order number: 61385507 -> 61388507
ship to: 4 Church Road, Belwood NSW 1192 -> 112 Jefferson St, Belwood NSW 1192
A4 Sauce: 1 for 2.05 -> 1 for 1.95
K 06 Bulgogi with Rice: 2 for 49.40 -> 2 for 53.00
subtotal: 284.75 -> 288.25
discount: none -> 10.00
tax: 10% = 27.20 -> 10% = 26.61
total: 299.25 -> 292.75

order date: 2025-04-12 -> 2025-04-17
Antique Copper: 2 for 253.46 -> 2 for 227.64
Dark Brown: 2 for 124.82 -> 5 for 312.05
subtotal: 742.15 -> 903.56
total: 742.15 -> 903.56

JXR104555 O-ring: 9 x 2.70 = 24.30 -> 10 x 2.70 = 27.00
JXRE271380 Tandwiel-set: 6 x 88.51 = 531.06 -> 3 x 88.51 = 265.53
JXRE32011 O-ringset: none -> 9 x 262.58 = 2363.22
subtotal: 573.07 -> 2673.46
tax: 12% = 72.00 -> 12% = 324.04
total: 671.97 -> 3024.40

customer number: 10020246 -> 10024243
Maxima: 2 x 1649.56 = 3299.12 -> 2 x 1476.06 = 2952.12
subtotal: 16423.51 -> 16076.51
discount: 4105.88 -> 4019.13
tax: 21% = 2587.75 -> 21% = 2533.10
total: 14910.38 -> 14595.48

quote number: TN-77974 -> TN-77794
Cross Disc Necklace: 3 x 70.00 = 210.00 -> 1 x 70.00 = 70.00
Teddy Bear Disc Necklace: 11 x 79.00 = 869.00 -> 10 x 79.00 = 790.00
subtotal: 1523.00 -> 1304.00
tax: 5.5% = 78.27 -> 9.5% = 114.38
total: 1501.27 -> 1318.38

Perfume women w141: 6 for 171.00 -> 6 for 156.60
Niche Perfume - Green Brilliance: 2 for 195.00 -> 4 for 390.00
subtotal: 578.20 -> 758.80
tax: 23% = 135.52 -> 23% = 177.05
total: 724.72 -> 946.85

□ □ □ □ □

(EXERCISE DETAILS)
Return all lines from the data that include the string "number".

(RESPONSE TO THIS EXERCISE)
order number: 61385507 -> 61388507
customer number: 10020246 -> 10024243
quote number: TN-77974 -> TN-77794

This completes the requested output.